◆ **Aim of the task**:
Copy the entries below exactly. Images do not belong in the copy.

--- Data extract ---

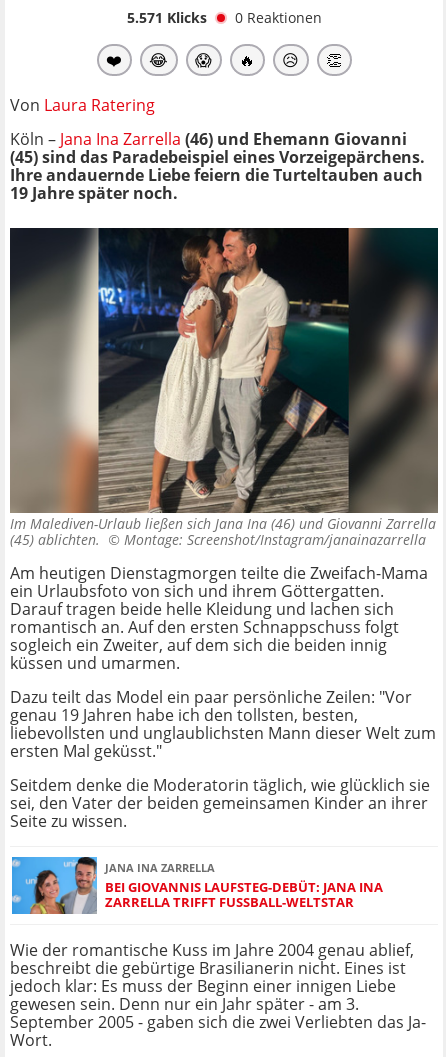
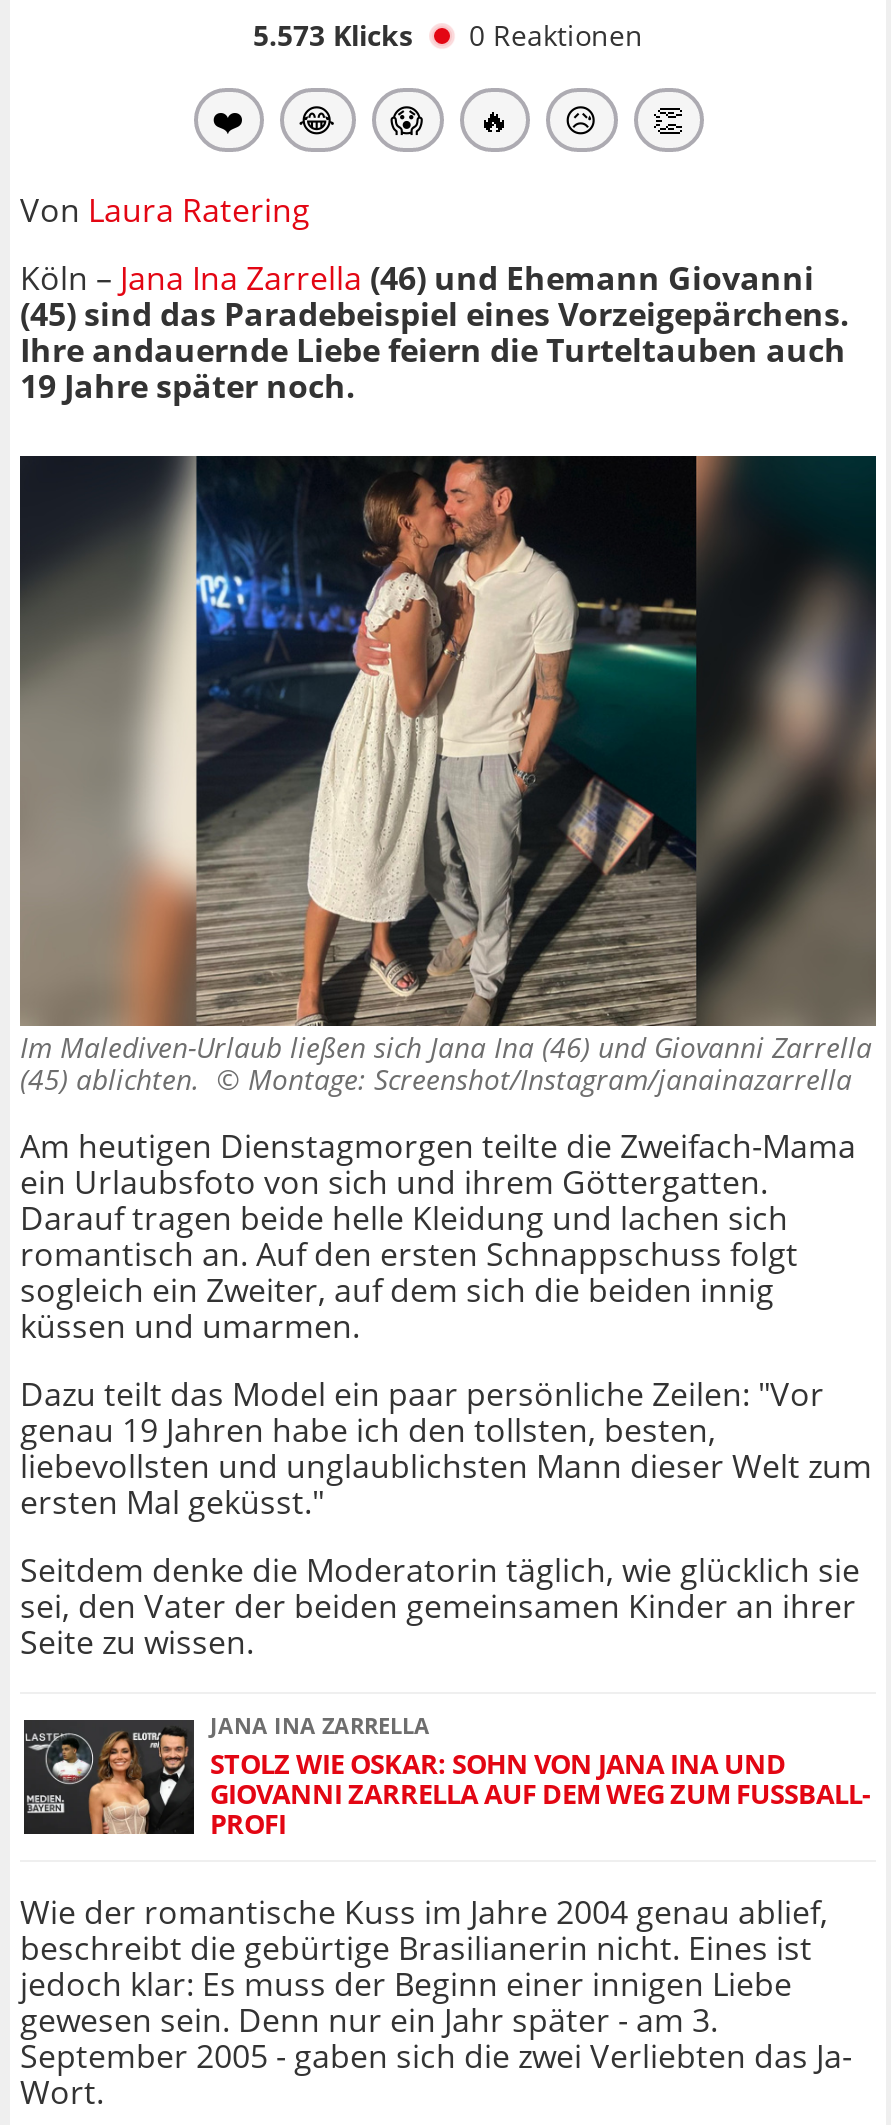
- 5.571 Klicks 0 Reaktionen
+ 5.573 Klicks 0 Reaktionen

- [image]
- BEI GIOVANNIS LAUFSTEG-DEBÜT: JANA INA
- ZARRELLA TRIFFT FUSSBALL-WELTSTAR
+ [image]
+ STOLZ WIE OSKAR: SOHN VON JANA INA UND
+ GIOVANNI ZARRELLA AUF DEM WEG ZUM FUSSBALL-P
+ ROFI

---

◆ **Task solution**:
- 5.571 Klicks 0 Reaktionen
+ 5.573 Klicks 0 Reaktionen

- [image]
- BEI GIOVANNIS LAUFSTEG-DEBÜT: JANA INA
- ZARRELLA TRIFFT FUSSBALL-WELTSTAR
+ [image]
+ STOLZ WIE OSKAR: SOHN VON JANA INA UND
+ GIOVANNI ZARRELLA AUF DEM WEG ZUM FUSSBALL-P
+ ROFI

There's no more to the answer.